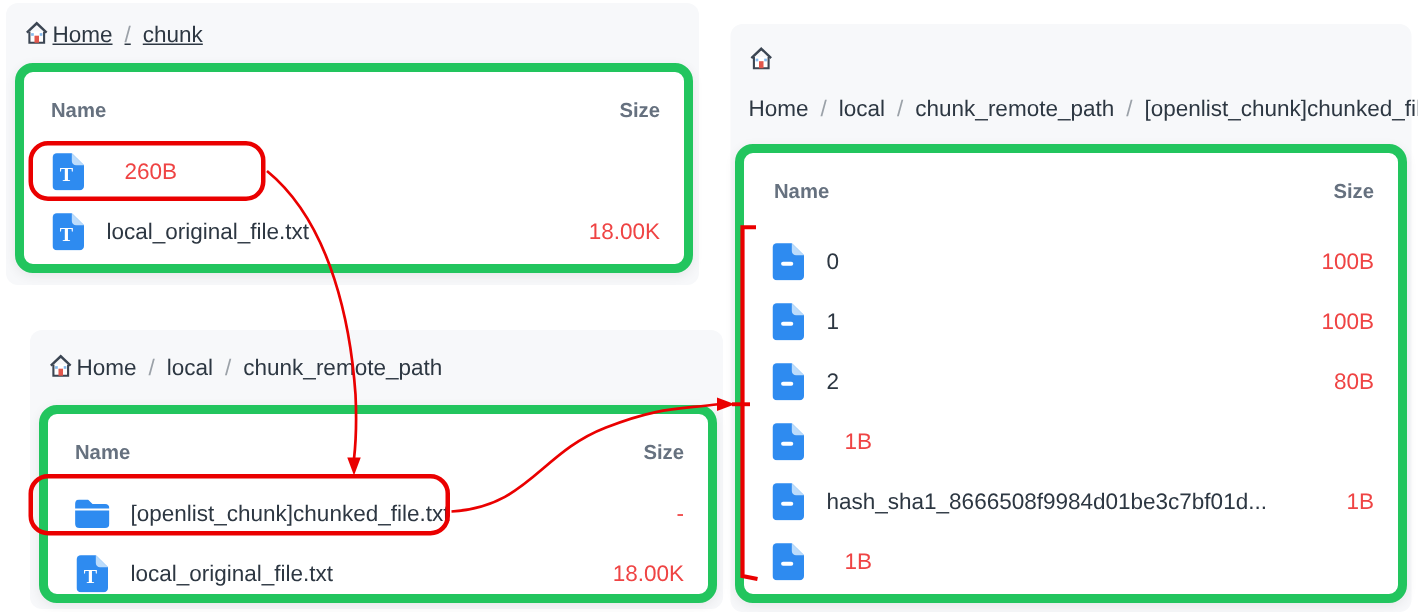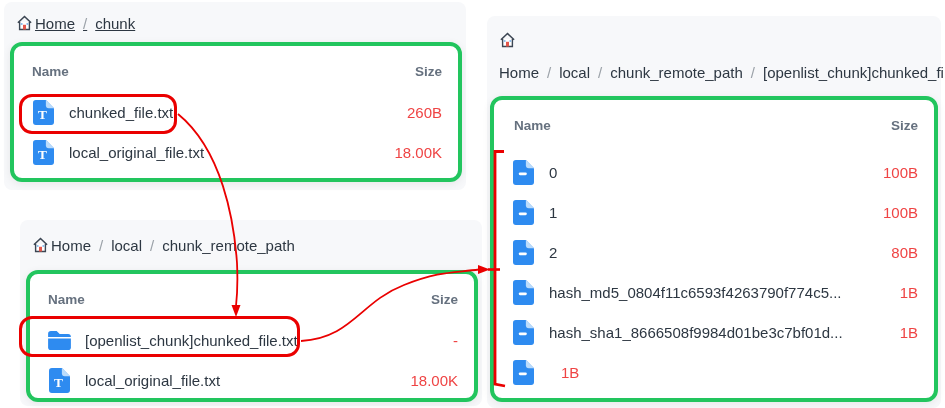"Name" .card { border: 4px solid #22c55e -> 6px solid #22c55e }
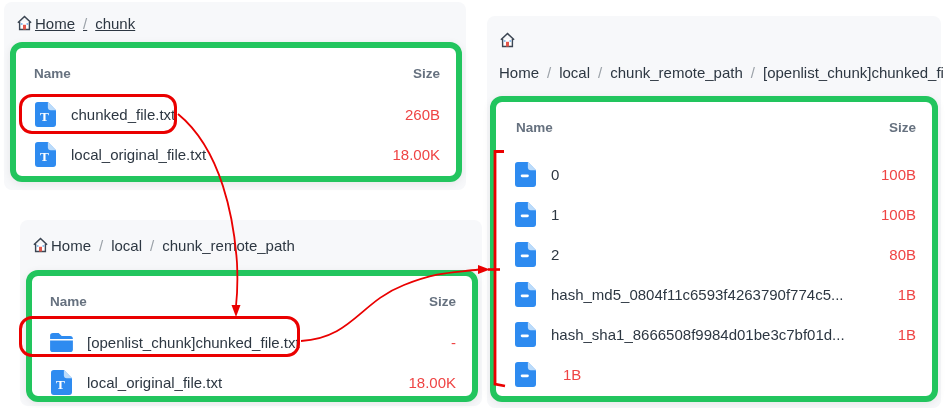"chunked_file.txt" span.fname { html: <span>chunked_file.txt</span> -> none }
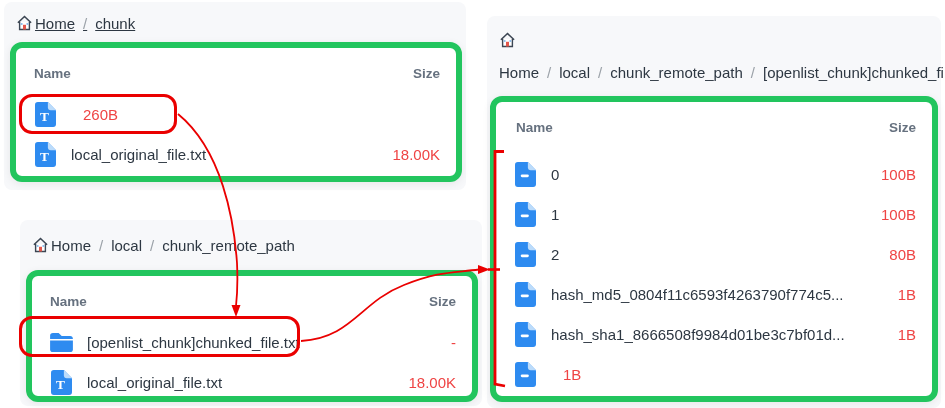"hash_md5_0804f11c6593f4263790f774c5..." span.fname { html: <span>hash_md5_0804f11c6593f4263790f774c5...</span> -> none }
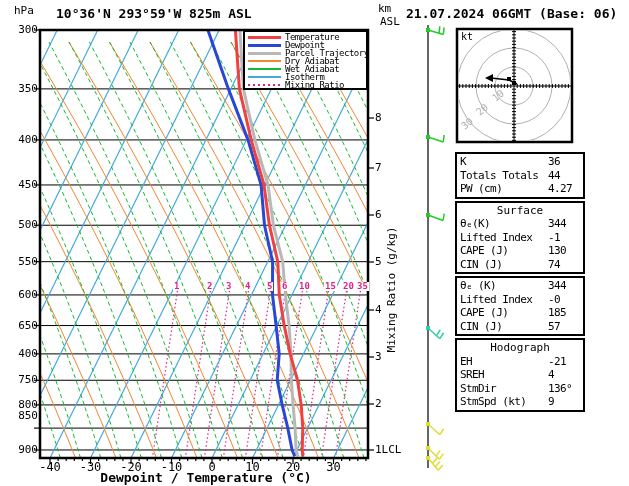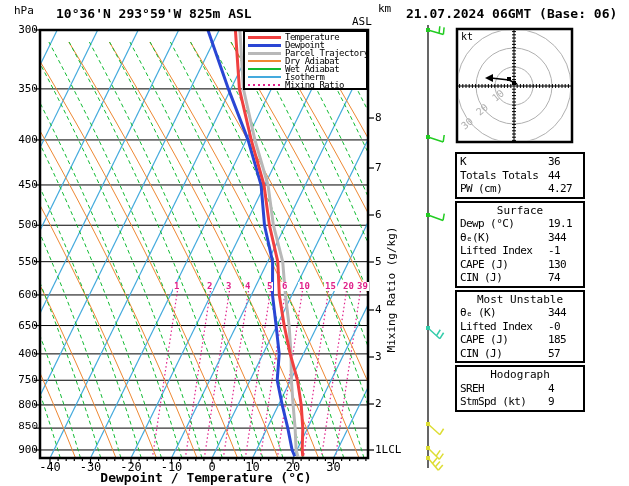"ASL" div.abs { left: 352px -> 380px }
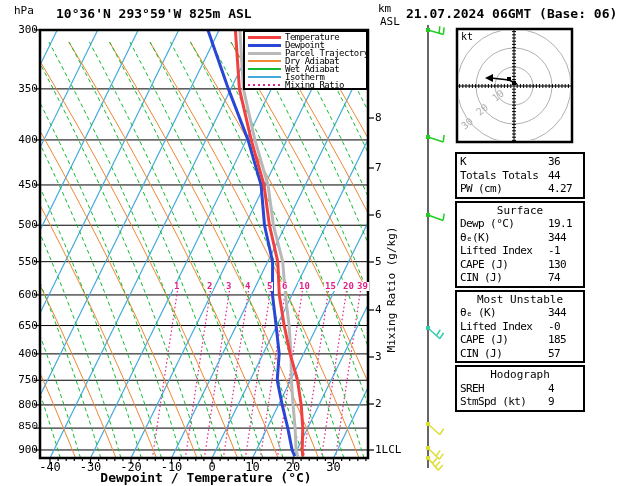"Dewp (°C)" div.trow { html: <div><span>Dewp (°C)</span><span>19.1</span></div> -> none }
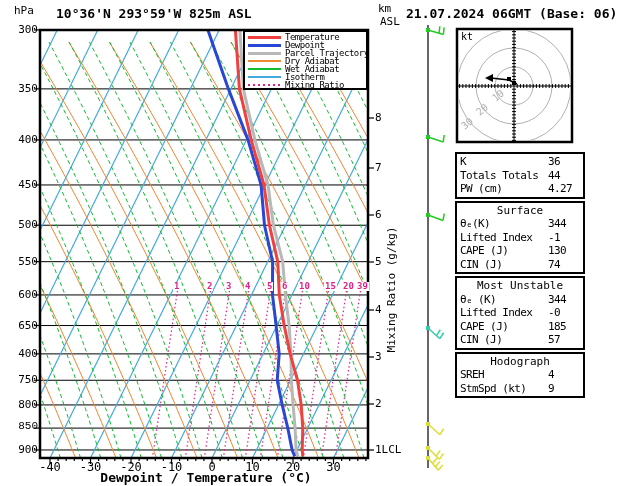"39" div.abs { text: 39 -> 35 }
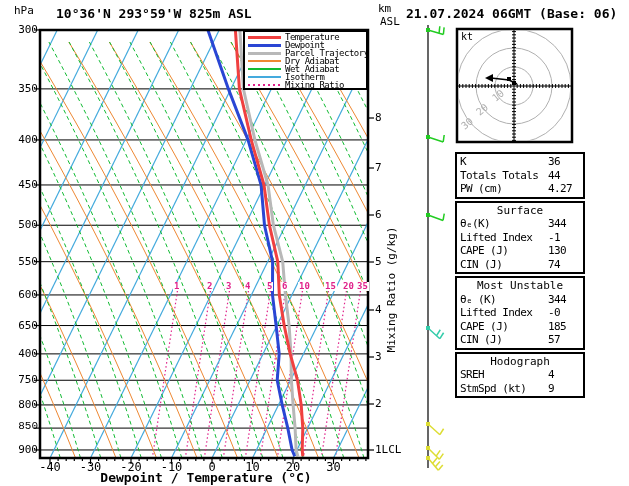"Most Unstable" div.thead { html: <div>Most Unstable</div> -> none }
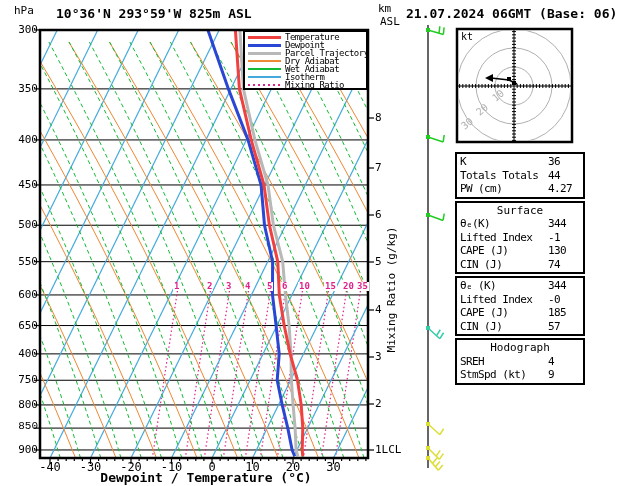"EH" div.trow { html: none -> <div><span>EH</span><span>-21</span></div> }
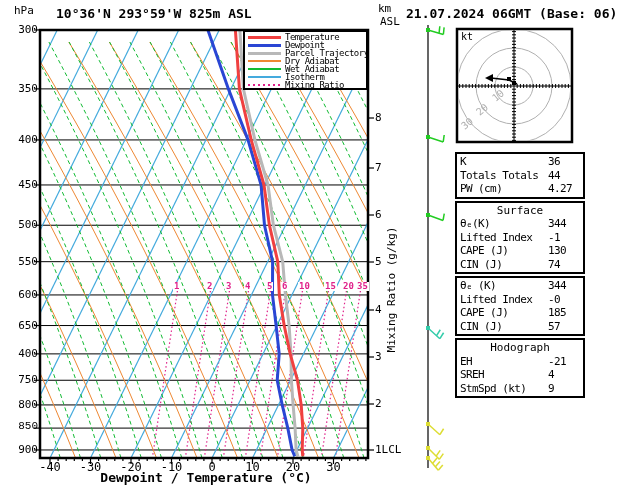"StmDir" div.trow { html: none -> <div><span>StmDir</span><span>136°</span></div> }
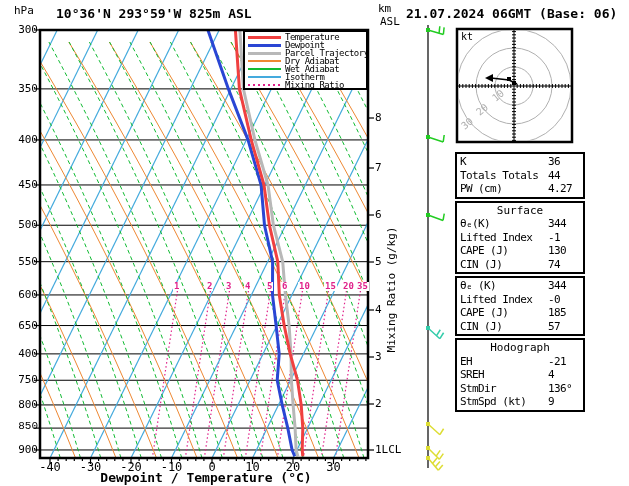"850" div.abs { font-family: Liberation Mono, monospace -> none; top: 420px -> 409px }
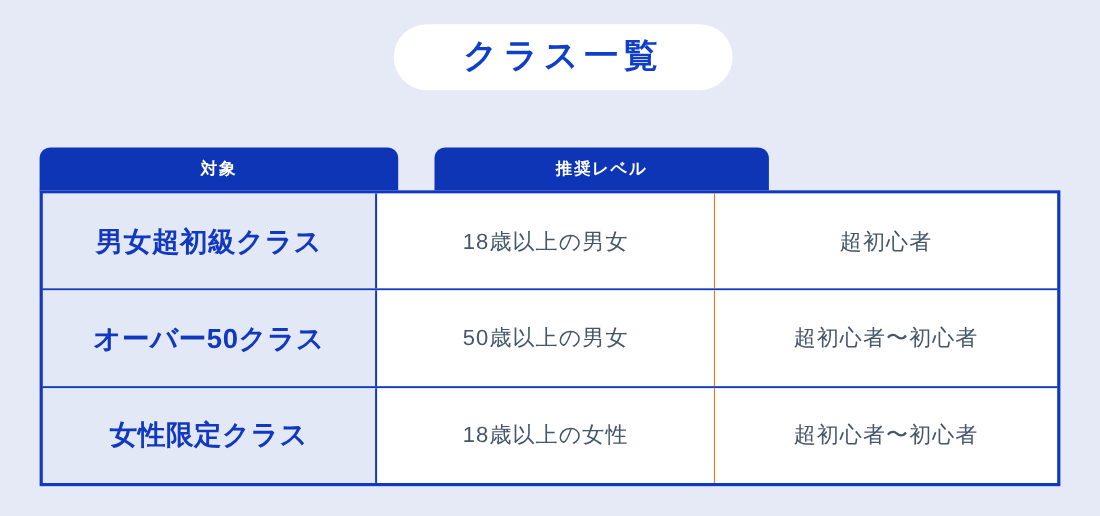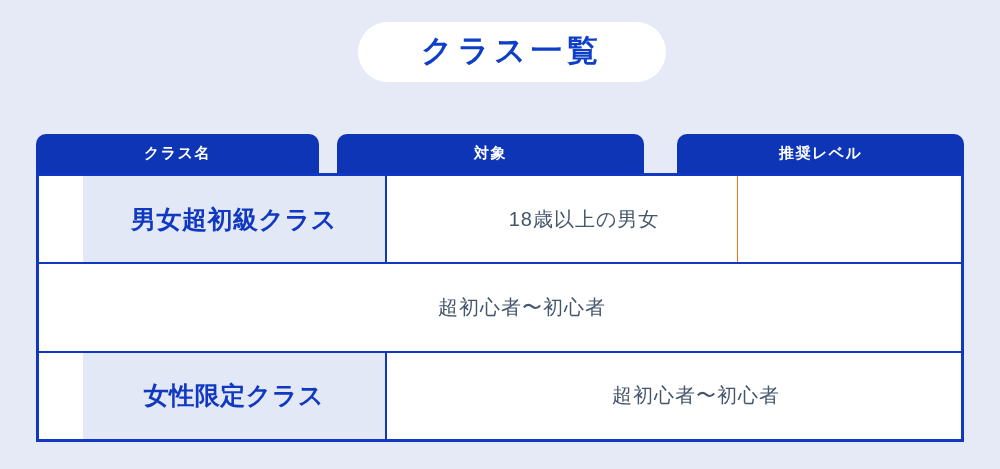"クラス名" div.head-cell { html: <div>クラス名</div> -> none }
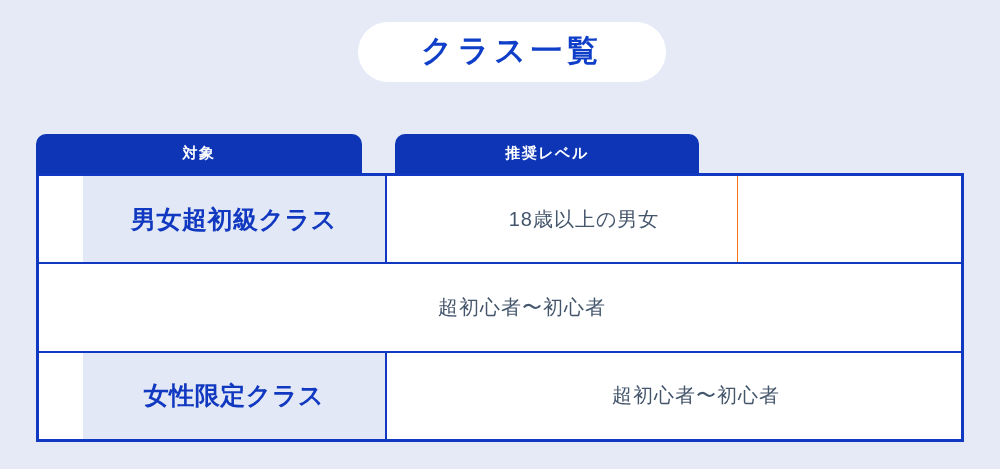"男女超初級クラス" .cell { margin-left: 44px -> none }
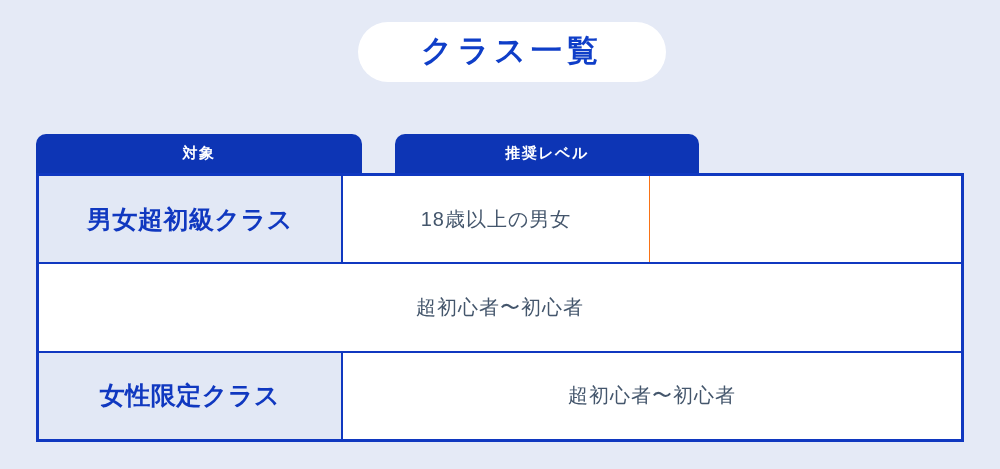"超初心者" div.cell { html: none -> <div>超初心者</div> }
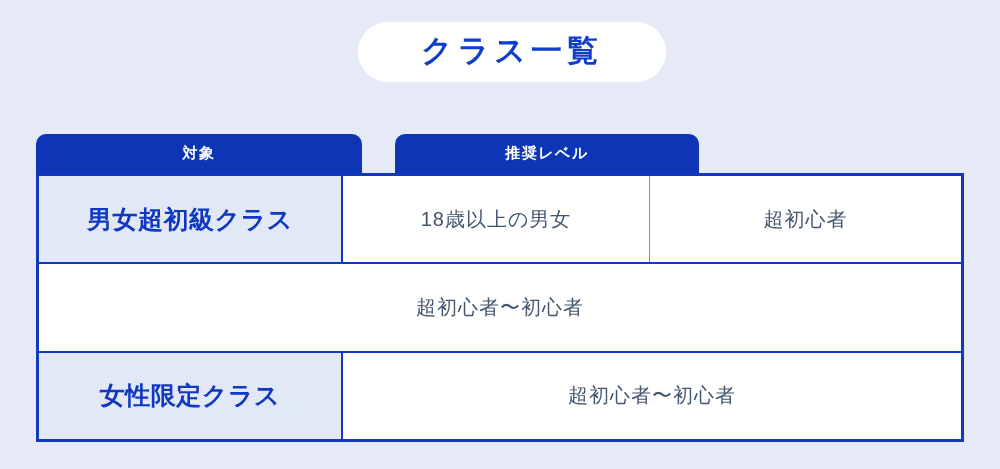"オーバー50クラス" div.cell { html: none -> <div>オーバー50クラス</div> }
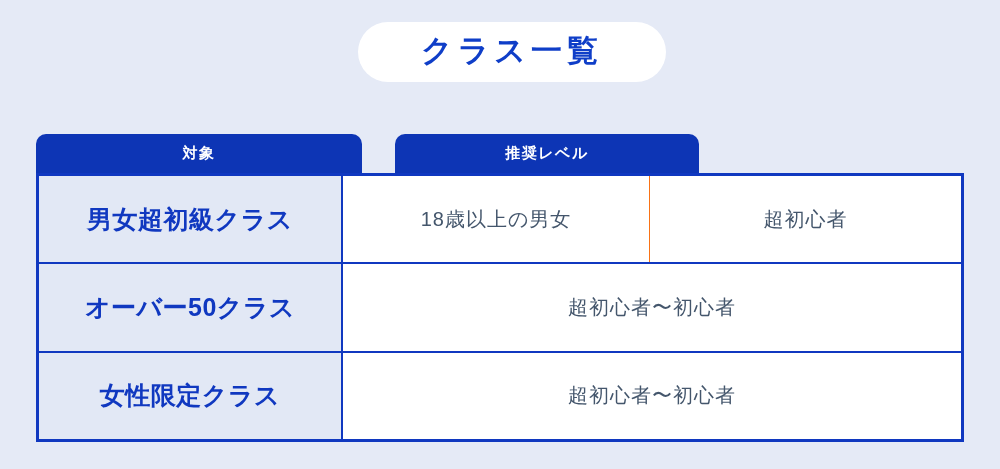"50歳以上の男女" div.cell { html: none -> <div>50歳以上の男女</div> }
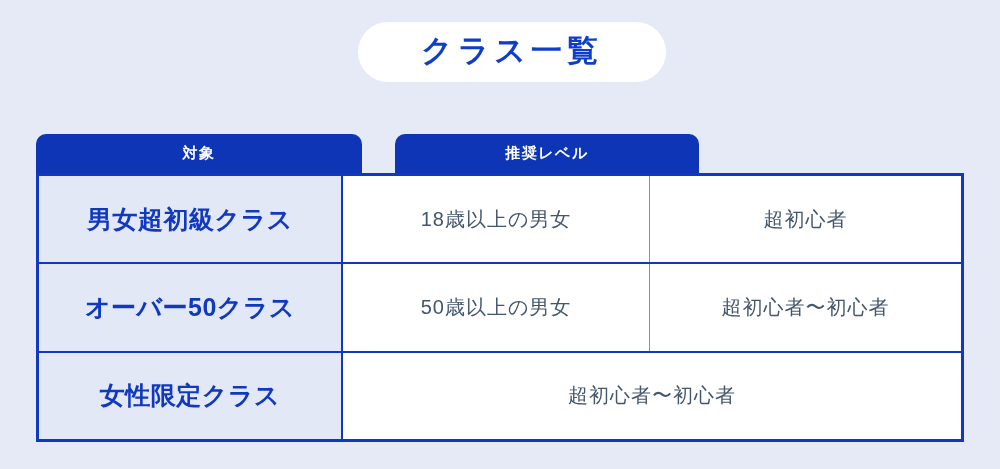"18歳以上の女性" div.cell { html: none -> <div>18歳以上の女性</div> }
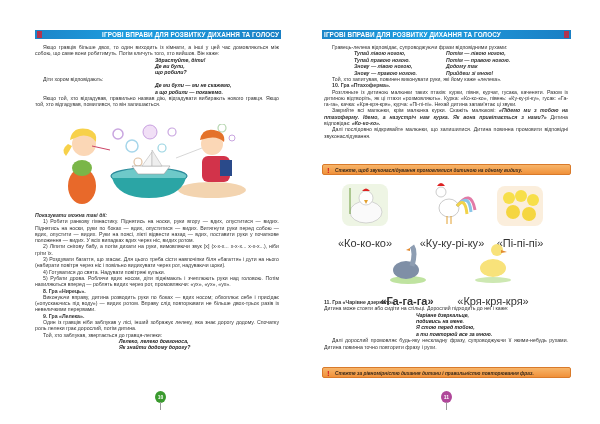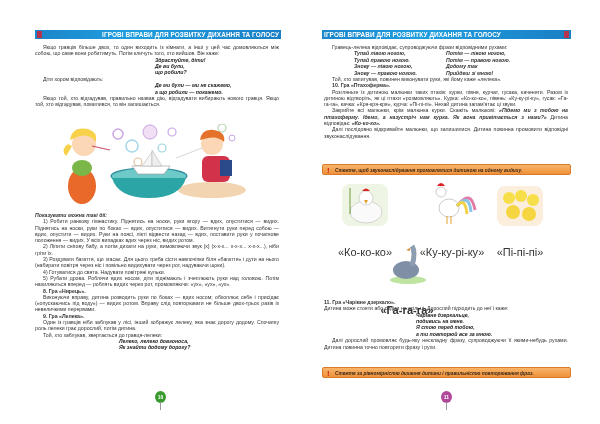"«Ко-ко-ко»" .bird .lbl { margin-top: 16px -> 7px }
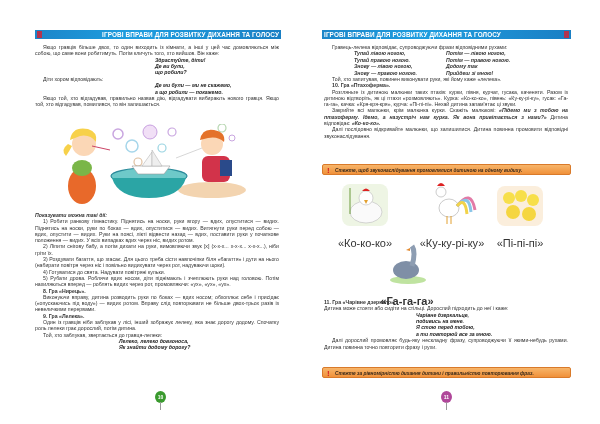"«Кря-кря-кря»" div.bird { html: none -> <div> <svg> <ellipse></ellipse> <ellipse></ellipse> <circle></circle> <path></path> </svg> <div>«Кря-кря-кря»</div> </div> }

» **YOUR ASSIGNMENT**
Find "Liberation Mono, monospace" in the entries, then reproduce that line and each line after it exactly, through the last one. Pictures do not go in.

» **RESULT**
"850" div.abs { font-family: Liberation Mono, monospace -> none; top: 420px -> 409px }
"クラス名" div.head-cell { html: <div>クラス名</div> -> none }
"男女超初級クラス" .cell { margin-left: 44px -> none }
"超初心者" div.cell { html: none -> <div>超初心者</div> }
"オーバー50クラス" div.cell { html: none -> <div>オーバー50クラス</div> }
"50歳以上の男女" div.cell { html: none -> <div>50歳以上の男女</div> }
"18歳以上の女性" div.cell { html: none -> <div>18歳以上の女性</div> }
"«Ко-ко-ко»" .bird .lbl { margin-top: 16px -> 7px }
"«Кря-кря-кря»" div.bird { html: none -> <div> <svg> <ellipse></ellipse> <ellipse></ellipse> <circle></circle> <path></path> </svg> <div>«Кря-кря-кря»</div> </div> }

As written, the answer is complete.